How to Stop Biting Your Nails (For Good!)

Reviewed by
Date published
10/11/2021
Date last updated
08/11/2021
Length of read
6 Minutes

For the majority of people, the practice of nail biting often occurs in childhood – however it’s a habit that can continue long into adulthood. The habit often includes biting the area surrounding the nail too, which can result in painful and inflamed skin that can sometimes become infected.

Like most routines we become accustomed to, nail biting can become an action that we don’t even realise we’re doing because we’re so used to it, meaning that many people find the prospect of quitting impossible. Fortunately, though, there are helpful tips and tricks available to enable you to give up the habit. So, whether you bite your nails because of a compulsion disorder, anxiety or as a result of boredom, here’s how to stop for good.

The Consequences of Biting Your Nails

Like many damaging habits, although biting your nails may at first seem like a harmless action, it does in fact result in multiple side effects. From a cosmetic and development point of view, chronic nail biting can lead to permanently damaging the tissue that encases the nail, which then affects the way in which the nail grows.

Once this tissue has been damaged, the nails can develop and grow abnormally – which results in them looking unusual and irregular. Repeatedly biting your nails also increases the risk of toxic and harmful bacteria passing from your fingers to your mouth, which can lead to illnesses and infections.

One of the main side effects of biting your nails though, is that the skin around the nails can often become sore, swollen and tender to touch, due to damage of the nail bed. This includes the cuticle becoming red and painful, which can increase the risk of bacterial infections occurring – some of which include painful pus-filled blisters. Unfortunately, this results in most people having the desire to bite their nails even more, as a way of trying to ease the pain – which is why the sooner you can quit, the sooner your fingers will heal.
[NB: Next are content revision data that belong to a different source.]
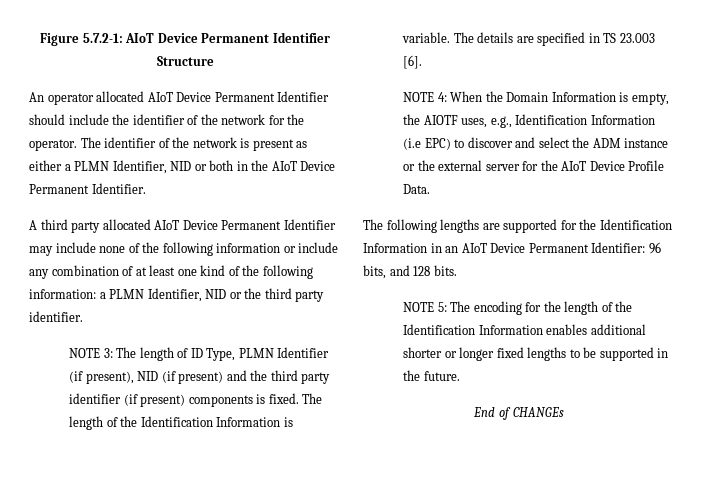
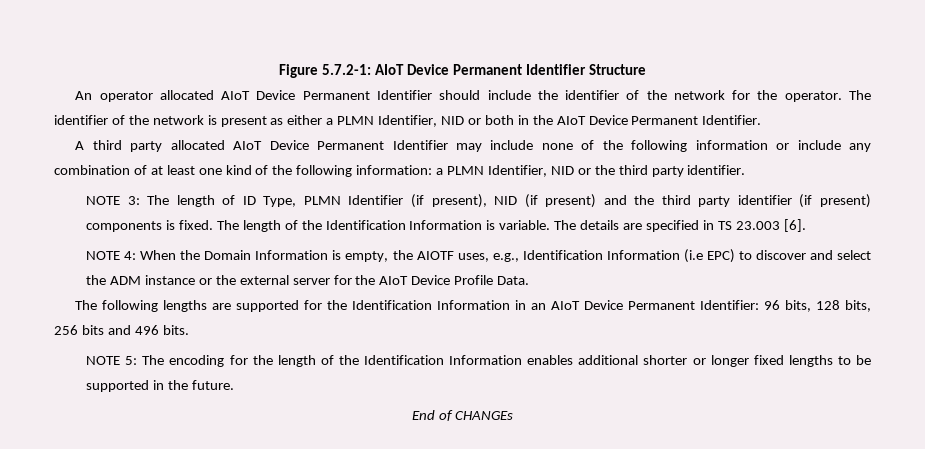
- The following lengths are supported for the Identification Information in an AIoT Device Permanent Identifier: 96 bits, and 128 bits.
+ The following lengths are supported for the Identification Information in an AIoT Device Permanent Identifier: 96 bits, 128 bits, 256 bits and 496 bits.

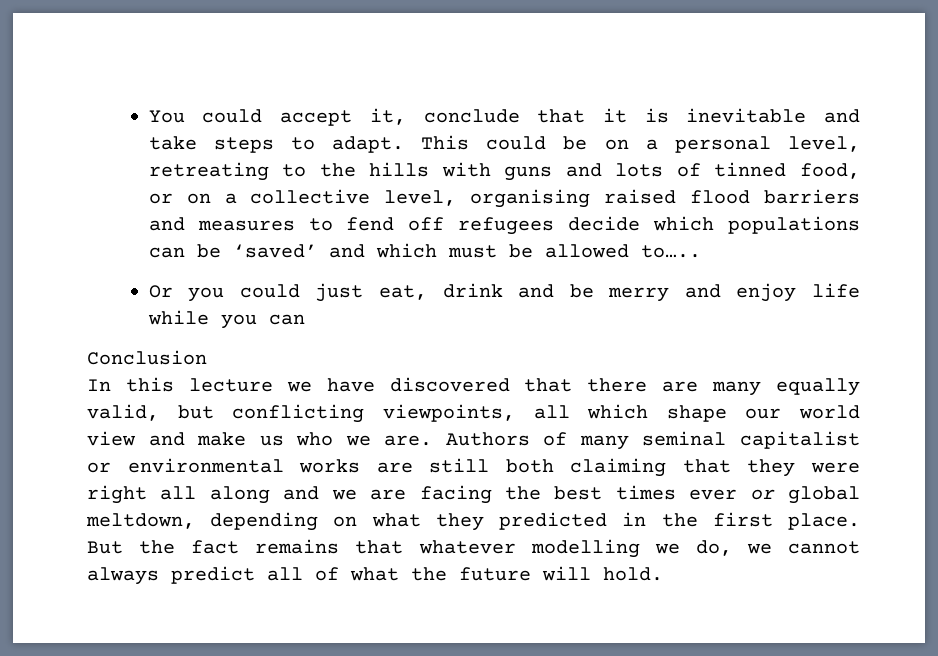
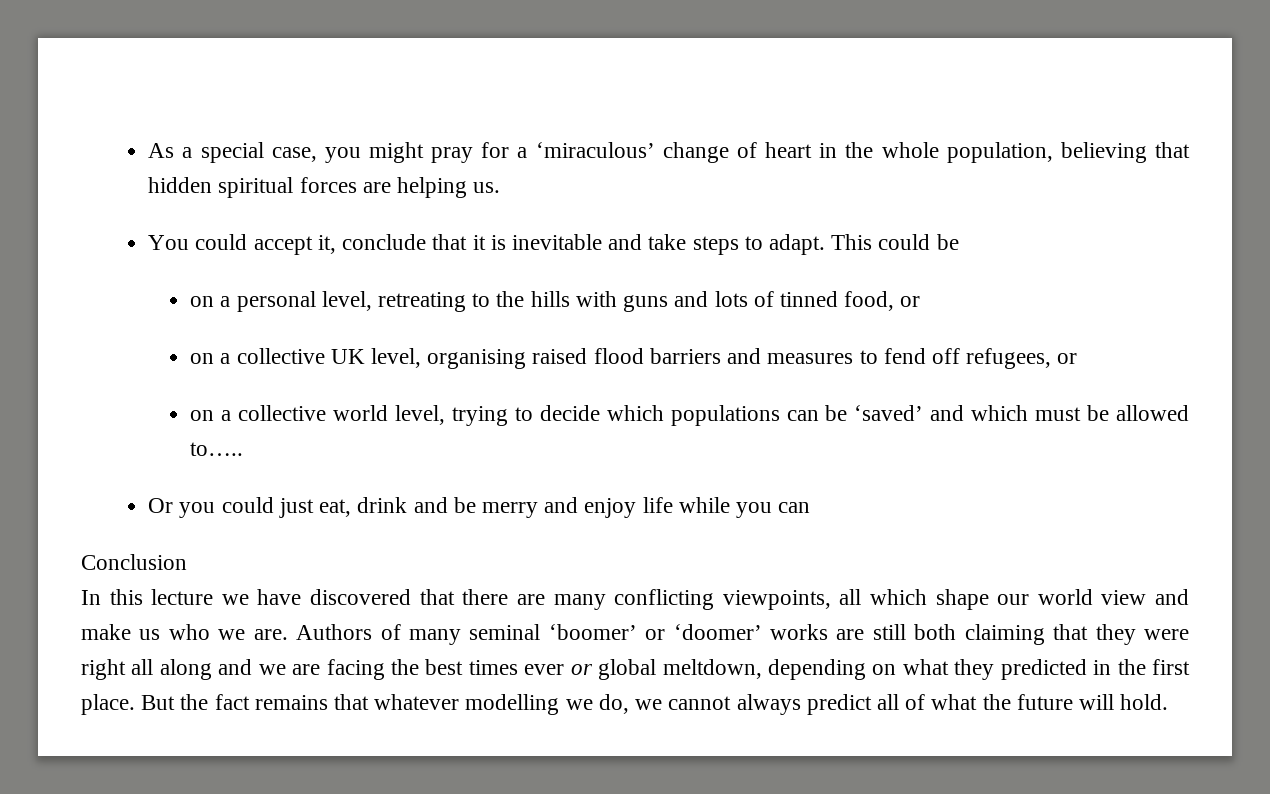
+ As a special case, you might pray for a ‘miraculous’ change of heart in the whole population, believing that hidden spiritual forces are helping us.
- This could be on a personal level, retreating to the hills with guns and lots of tinned food, or on a collective level, organising raised flood barriers and measures to fend off refugees decide which populations can be ‘saved’ and which must be allowed to…..
+ This could be
+ on a personal level, retreating to the hills with guns and lots of tinned food, or
+ on a collective UK level, organising raised flood barriers and measures to fend off refugees, or
+ on a collective world level, trying to decide which populations can be ‘saved’ and which must be allowed to…..
- In this lecture we have discovered that there are many equally valid, but conflicting viewpoints, all which shape our world view and make us who we are.
+ In this lecture we have discovered that there are many conflicting viewpoints, all which shape our world view and make us who we are.
- Authors of many seminal capitalist or environmental works are still both claiming that they were right all along and we are facing the best times ever or global meltdown, depending on what they predicted in the first place.
+ Authors of many seminal ‘boomer’ or ‘doomer’ works are still both claiming that they were right all along and we are facing the best times ever or global meltdown, depending on what they predicted in the first place.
If you believe your nail biting is a sign of something more serious than a habit, it’s important you talk to your doctor or healthcare professional. For some people, nail biting could be a sign of a psychological or emotional problem, so it’s important to seek medical advice if you feel this relates to you.
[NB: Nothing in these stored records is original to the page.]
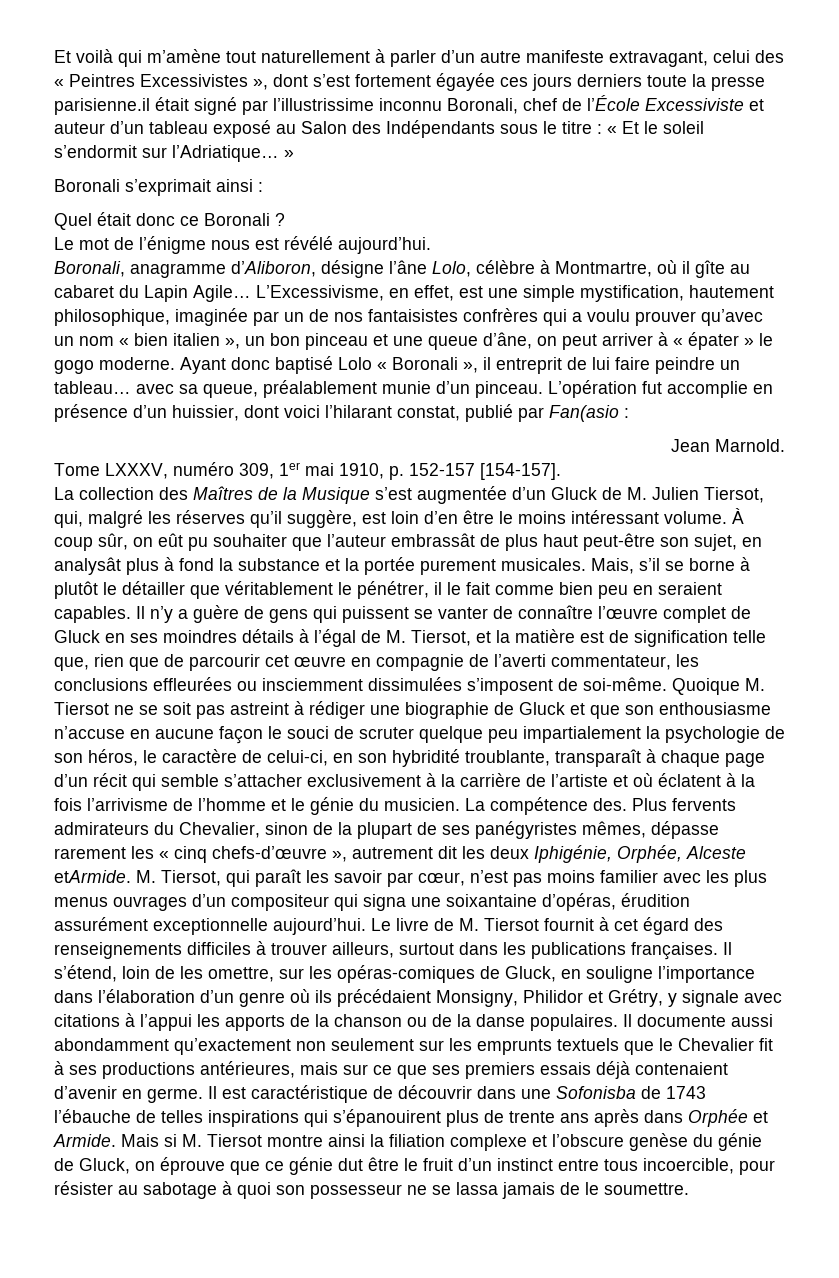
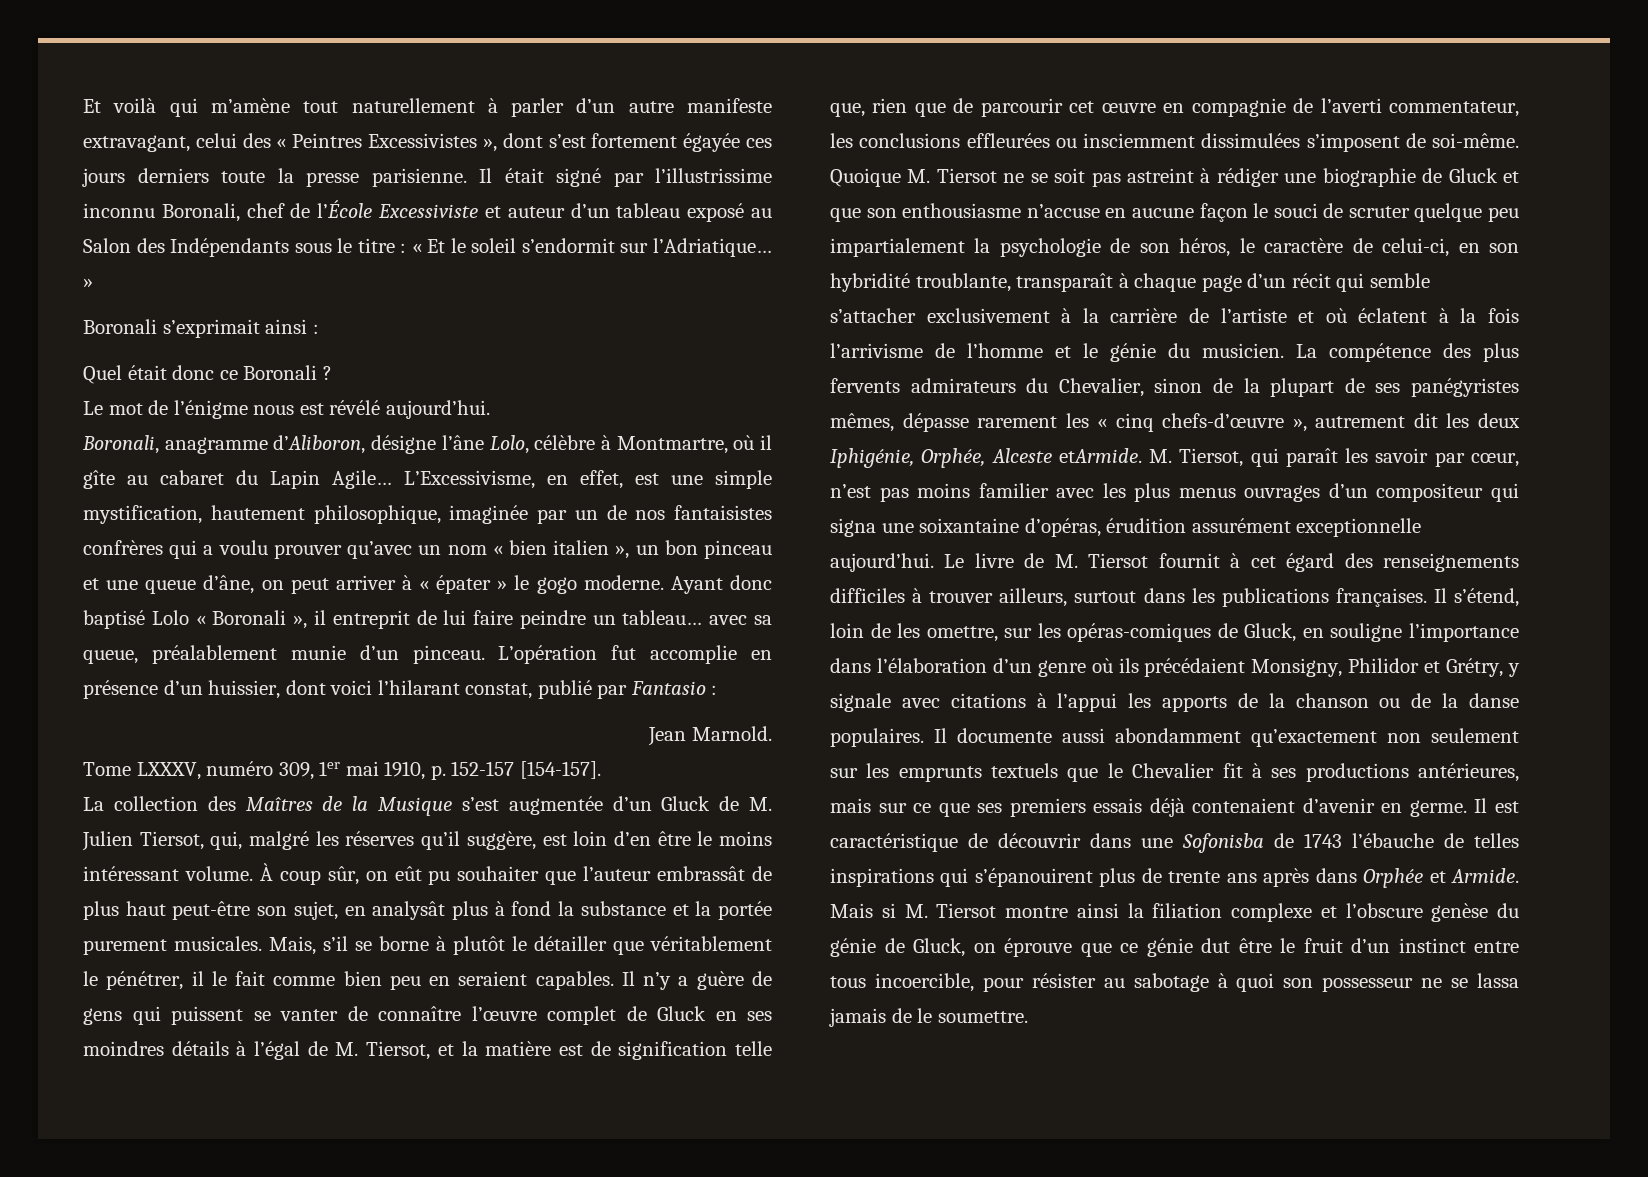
- Et voilà qui m’amène tout naturellement à parler d’un autre manifeste extravagant, celui des « Peintres Excessivistes », dont s’est fortement égayée ces jours derniers toute la presse parisienne.il était signé par l’illustrissime inconnu Boronali, chef de l’École Excessiviste et auteur d’un tableau exposé au Salon des Indépendants sous le titre : « Et le soleil s’endormit sur l’Adriatique… »
+ Et voilà qui m’amène tout naturellement à parler d’un autre manifeste extravagant, celui des « Peintres Excessivistes », dont s’est fortement égayée ces jours derniers toute la presse parisienne. Il était signé par l’illustrissime inconnu Boronali, chef de l’École Excessiviste et auteur d’un tableau exposé au Salon des Indépendants sous le titre : « Et le soleil s’endormit sur l’Adriatique… »
- L’opération fut accomplie en présence d’un huissier, dont voici l’hilarant constat, publié par Fan(asio :
+ L’opération fut accomplie en présence d’un huissier, dont voici l’hilarant constat, publié par Fantasio :
- La compétence des. Plus fervents admirateurs du Chevalier, sinon de la plupart de ses panégyristes mêmes, dépasse rarement les « cinq chefs-d’œuvre », autrement dit les deux Iphigénie, Orphée, Alceste etArmide.
+ La compétence des plus fervents admirateurs du Chevalier, sinon de la plupart de ses panégyristes mêmes, dépasse rarement les « cinq chefs-d’œuvre », autrement dit les deux Iphigénie, Orphée, Alceste etArmide.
How To Stop Biting Your Nails

Here are some tips to help you stop biting your nails for good, so that they can grow healthy, shiny and strong.
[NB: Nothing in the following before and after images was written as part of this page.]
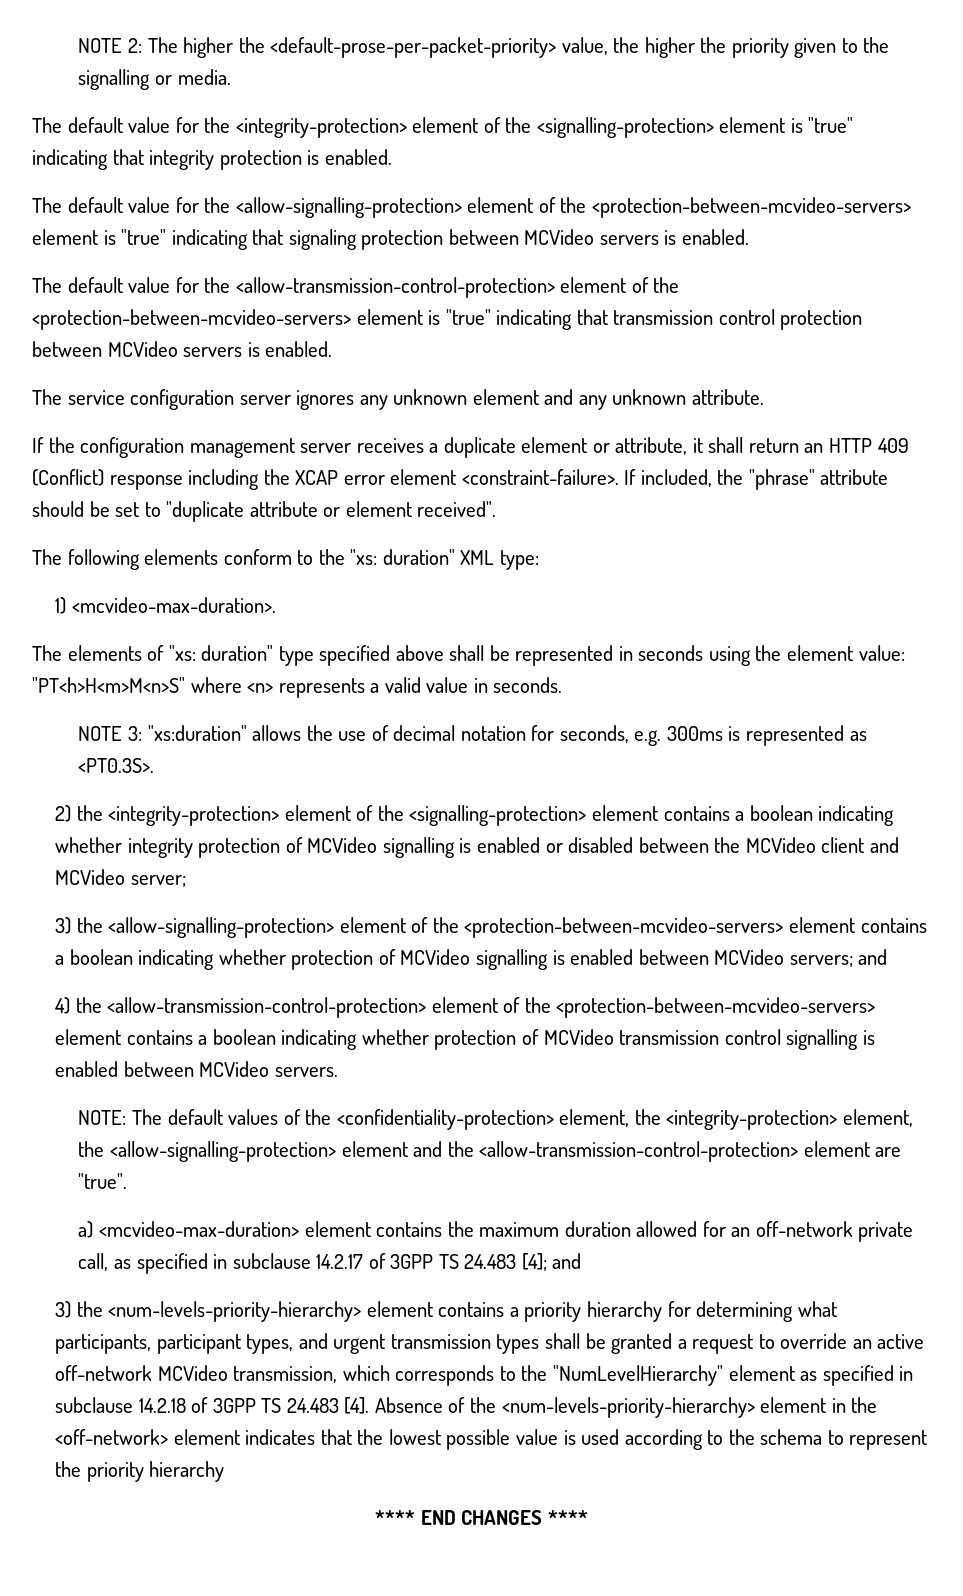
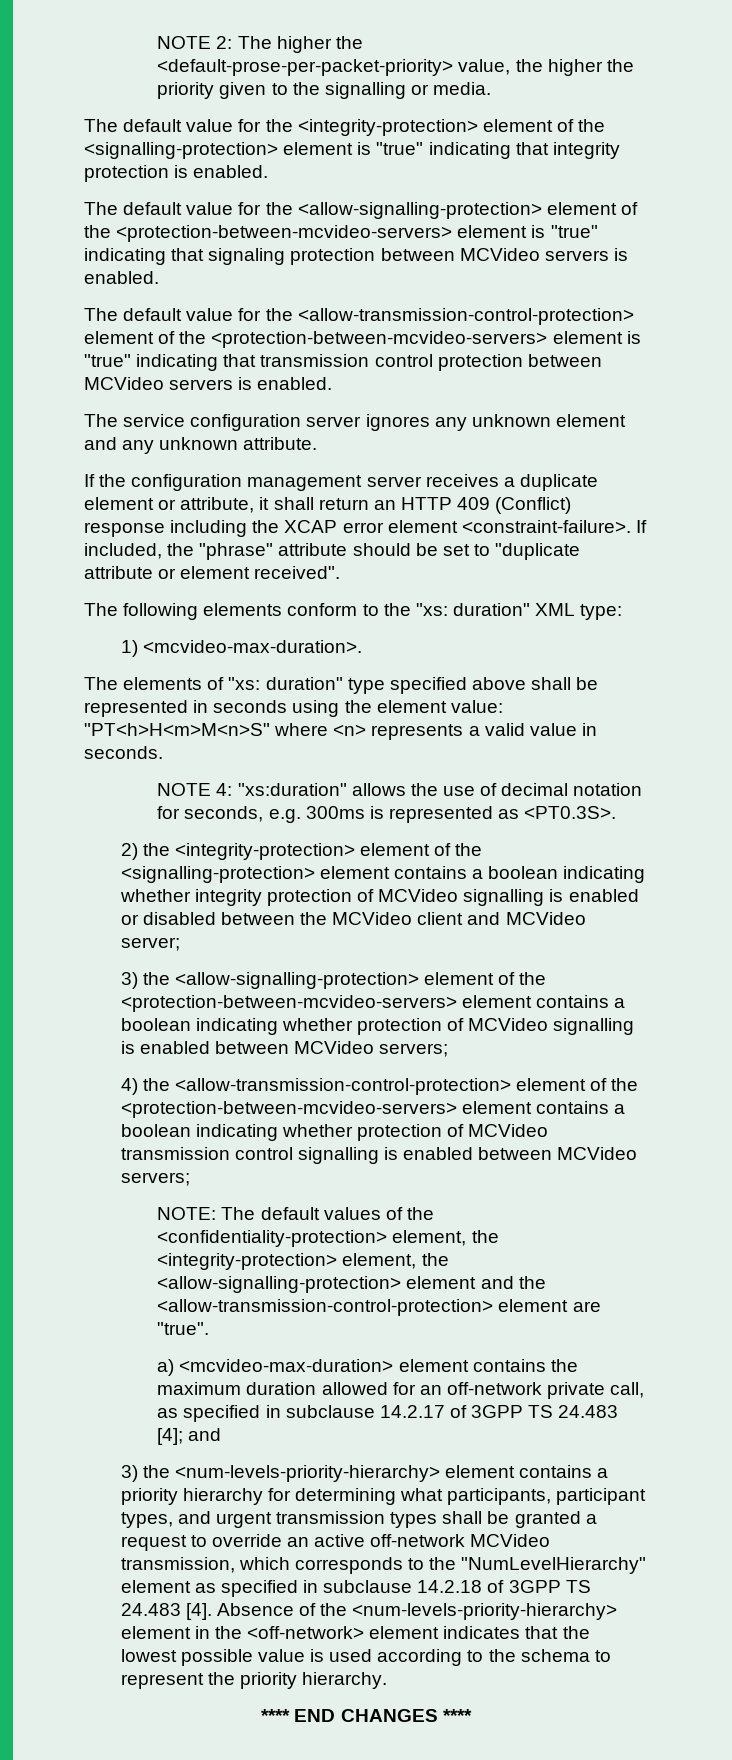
- NOTE 3: "xs:duration" allows the use of decimal notation for seconds, e.g. 300ms is represented as <PT0.3S>.
+ NOTE 4: "xs:duration" allows the use of decimal notation for seconds, e.g. 300ms is represented as <PT0.3S>.
- 3) the <allow-signalling-protection> element of the <protection-between-mcvideo-servers> element contains a boolean indicating whether protection of MCVideo signalling is enabled between MCVideo servers; and
+ 3) the <allow-signalling-protection> element of the <protection-between-mcvideo-servers> element contains a boolean indicating whether protection of MCVideo signalling is enabled between MCVideo servers;
- 4) the <allow-transmission-control-protection> element of the <protection-between-mcvideo-servers> element contains a boolean indicating whether protection of MCVideo transmission control signalling is enabled between MCVideo servers.
+ 4) the <allow-transmission-control-protection> element of the <protection-between-mcvideo-servers> element contains a boolean indicating whether protection of MCVideo transmission control signalling is enabled between MCVideo servers;
- Absence of the <num-levels-priority-hierarchy> element in the <off-network> element indicates that the lowest possible value is used according to the schema to represent the priority hierarchy
+ Absence of the <num-levels-priority-hierarchy> element in the <off-network> element indicates that the lowest possible value is used according to the schema to represent the priority hierarchy.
1. Identify What Triggers You To Bite

For the majority of people, a trigger will result in them feeling the urge to bite their nails. Whether these are emotional or mental triggers such as anxiety, stress, anger or boredom that leads to the urge, or physical triggers such as a hangnail or torn cuticle; knowing what forces you to bite can help you to better understand why you do it, and how you can stop. Many people are able to break a habit if they feel they’re in control of the situation, so just knowing when you’ll be tempted to start chewing can help you feel confident enough to avoid that situation in the future.

2. Keep Nails Trimmed Short, Neat and Tidy

It makes sense that if you want to bite your nails less, have less nail available to bite! By keeping your nails short and well-groomed, there will be less opportunity for you to bite and it’ll also be less tempting for you to do so. If you’re used to long, fake, extravagant nails coated in polish and art, you could use this as an incentive to stop – promise yourself you’ll only treat yourself to your favourite manicure once you’ve stopped biting your natural nails. For some people though, this incentive may work the opposite way. If you’re not somebody who often spends money on your nails, doing so may make you less inclined to chew them.

3. Take A Gradual Approach To Quit The Habit

Instead of going cold turkey, you may find that the slow and steady approach works better for you. This involves attempting to stop biting one set of nails at a time, gradually leaving them all alone. Your thumb nails may be a good place to start, and once you’ve got used to not biting them, move on to your index finger, and so on, until your pinky fingers are the last nails to stop biting. Alternatively, you could try stopping on one full hand, before no longer biting the other.

4. Try Wearing Foul-Tasting Polish On Your Nails

Many chemists and pharmacies sell bitter-tasting nail polish that helps people to stop biting their nails. Though safe and non-toxic, the varnish has a disgusting bitter taste which discourages you from wanting to chew or bite your nails.

5. Instead Of Breaking The Habit, Try Swapping It For A Harmless One

If you’re really struggling to quit biting your nails due to emotional triggers, you could try replacing the habit with a positive or harmless activity instead. The way in which this works is that every time you feel the urge bite, you pursue the other hobby instead so that your hands are kept busy and far away from your mouth to reduce temptation! The harmless habit should be something simple and easy to do on the go, such as squeezing a stress ball, playing with a Rubik’s cube, playing with putty or if you’re sitting, try doodling in a journal.